* [WHAT YOU WILL DO]
Will you restate verbatim the lines running from the line with "-191,7 +191,7 @@" to the end of the data, leaving out everything else?

* [DATA FOR THE TASK]
[Start of Attachment]

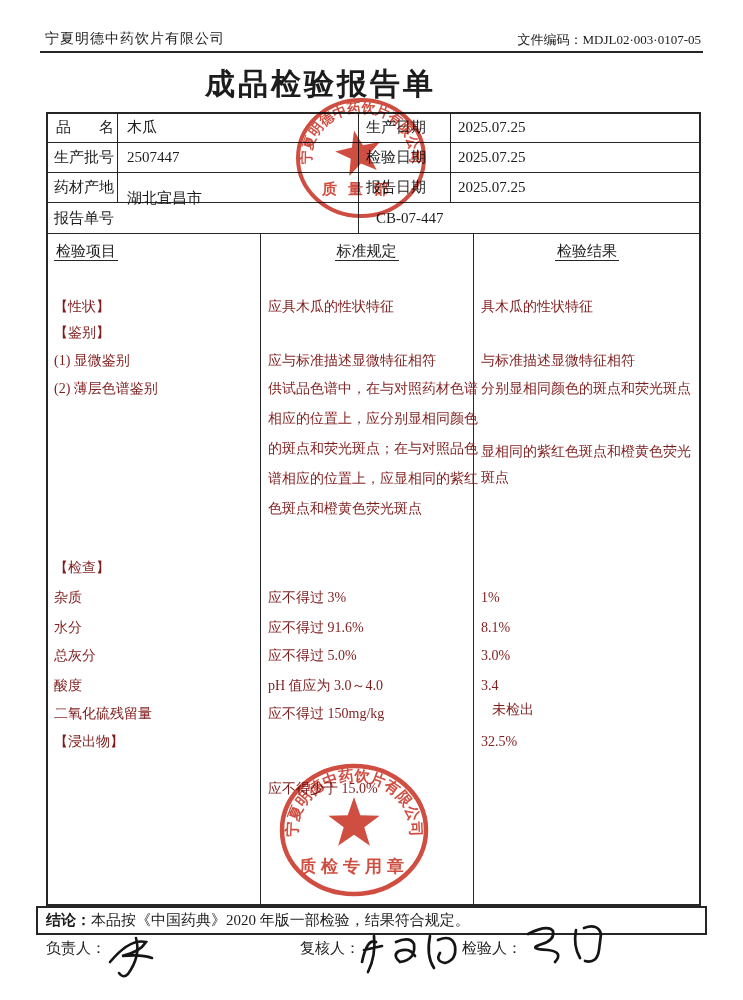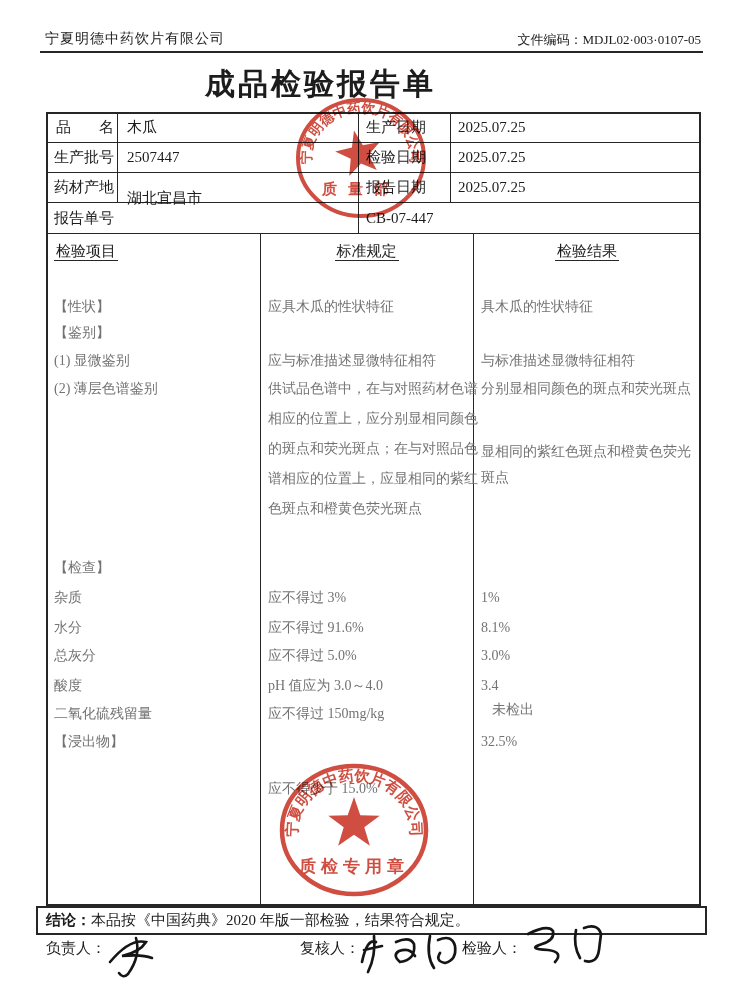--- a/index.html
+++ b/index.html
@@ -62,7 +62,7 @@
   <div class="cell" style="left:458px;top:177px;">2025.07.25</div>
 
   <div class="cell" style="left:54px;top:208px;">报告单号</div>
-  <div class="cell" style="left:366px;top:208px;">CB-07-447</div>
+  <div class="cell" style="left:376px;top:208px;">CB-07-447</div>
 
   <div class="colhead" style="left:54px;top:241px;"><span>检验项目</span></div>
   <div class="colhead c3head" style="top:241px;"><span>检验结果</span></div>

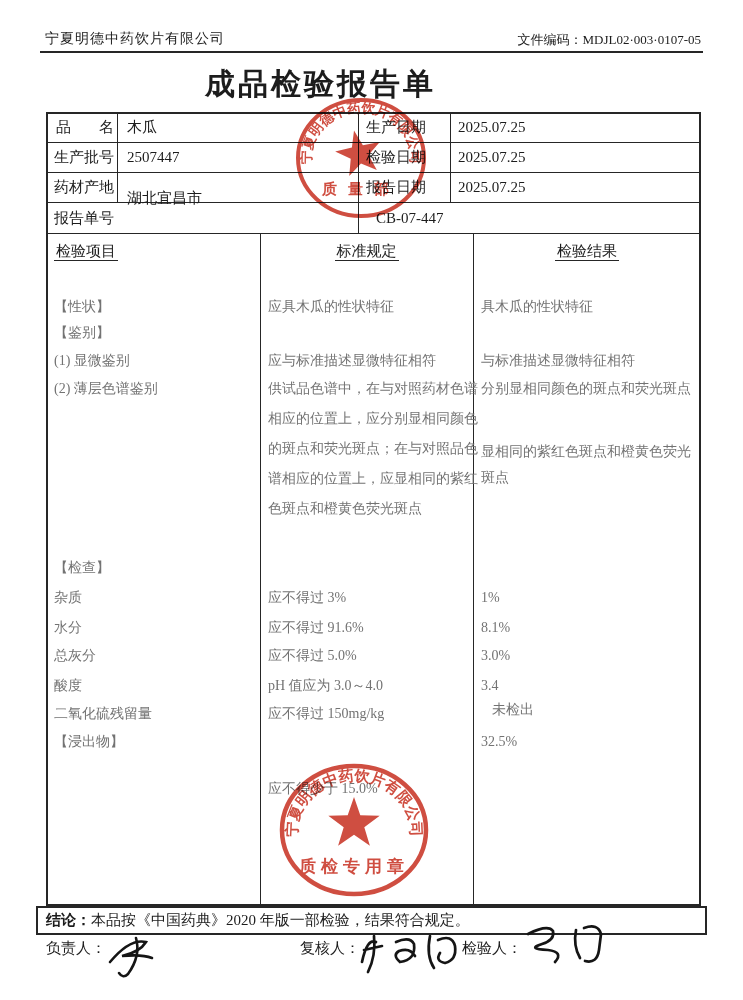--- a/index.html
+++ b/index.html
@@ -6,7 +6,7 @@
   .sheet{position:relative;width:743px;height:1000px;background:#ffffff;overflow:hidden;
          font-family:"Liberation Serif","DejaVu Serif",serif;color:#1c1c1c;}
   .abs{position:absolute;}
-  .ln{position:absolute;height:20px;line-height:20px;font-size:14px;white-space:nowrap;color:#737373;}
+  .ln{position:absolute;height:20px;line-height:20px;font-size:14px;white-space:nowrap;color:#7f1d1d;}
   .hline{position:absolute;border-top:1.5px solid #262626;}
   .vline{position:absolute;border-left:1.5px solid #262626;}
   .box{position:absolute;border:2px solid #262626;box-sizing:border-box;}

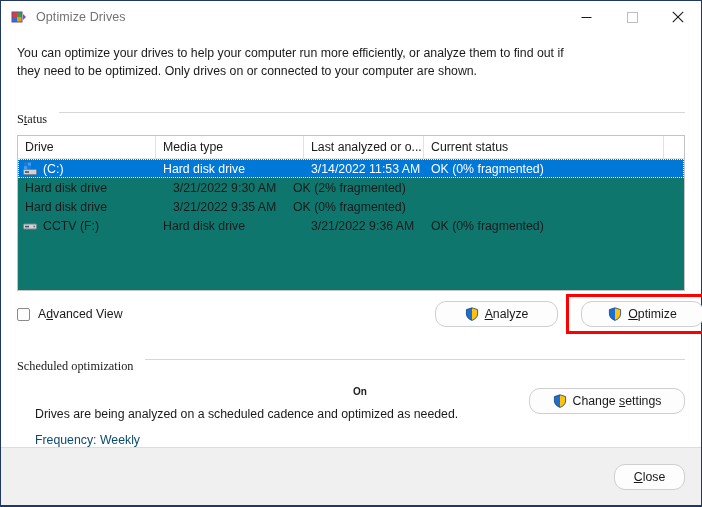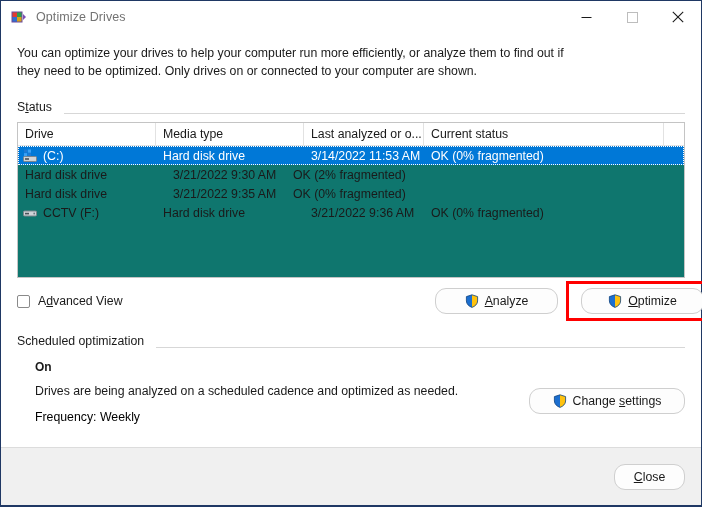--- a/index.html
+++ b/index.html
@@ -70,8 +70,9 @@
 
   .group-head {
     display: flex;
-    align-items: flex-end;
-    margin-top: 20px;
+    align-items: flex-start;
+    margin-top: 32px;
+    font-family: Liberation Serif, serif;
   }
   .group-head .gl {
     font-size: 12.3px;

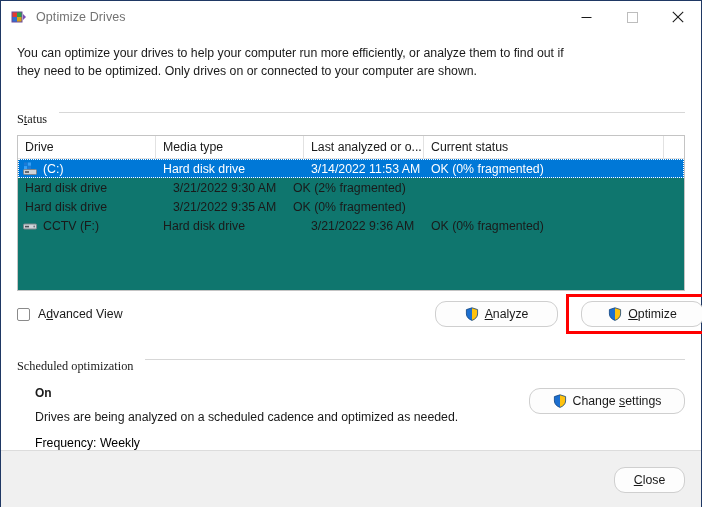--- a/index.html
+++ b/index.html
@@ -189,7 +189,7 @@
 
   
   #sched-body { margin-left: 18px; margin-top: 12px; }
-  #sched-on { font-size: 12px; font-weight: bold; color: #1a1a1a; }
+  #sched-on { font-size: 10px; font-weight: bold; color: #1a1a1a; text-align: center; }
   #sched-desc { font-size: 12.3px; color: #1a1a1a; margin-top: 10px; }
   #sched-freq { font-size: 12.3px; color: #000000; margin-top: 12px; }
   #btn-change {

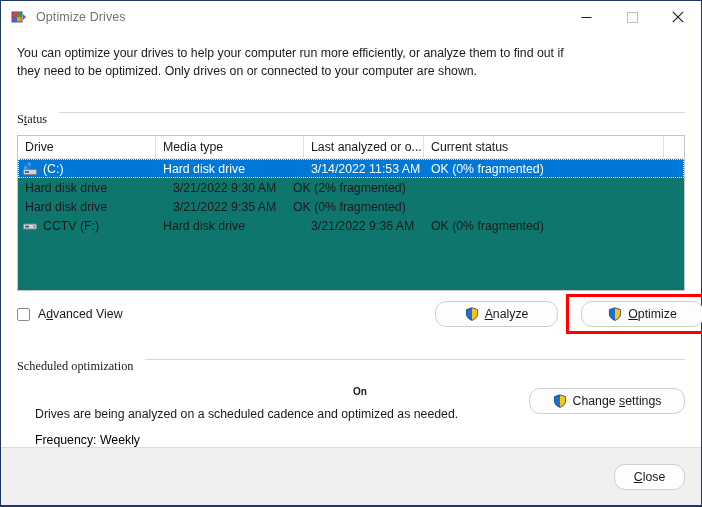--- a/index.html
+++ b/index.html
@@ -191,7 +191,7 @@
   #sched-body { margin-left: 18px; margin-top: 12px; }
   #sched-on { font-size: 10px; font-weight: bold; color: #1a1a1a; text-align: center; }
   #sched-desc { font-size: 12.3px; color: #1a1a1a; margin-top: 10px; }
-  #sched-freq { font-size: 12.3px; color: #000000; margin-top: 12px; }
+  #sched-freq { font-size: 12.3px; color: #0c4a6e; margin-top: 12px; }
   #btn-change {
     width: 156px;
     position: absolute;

[End of Attachment]

* [TASK ANSWER]
@@ -191,7 +191,7 @@
   #sched-body { margin-left: 18px; margin-top: 12px; }
   #sched-on { font-size: 10px; font-weight: bold; color: #1a1a1a; text-align: center; }
   #sched-desc { font-size: 12.3px; color: #1a1a1a; margin-top: 10px; }
-  #sched-freq { font-size: 12.3px; color: #000000; margin-top: 12px; }
+  #sched-freq { font-size: 12.3px; color: #0c4a6e; margin-top: 12px; }
   #btn-change {
     width: 156px;
     position: absolute;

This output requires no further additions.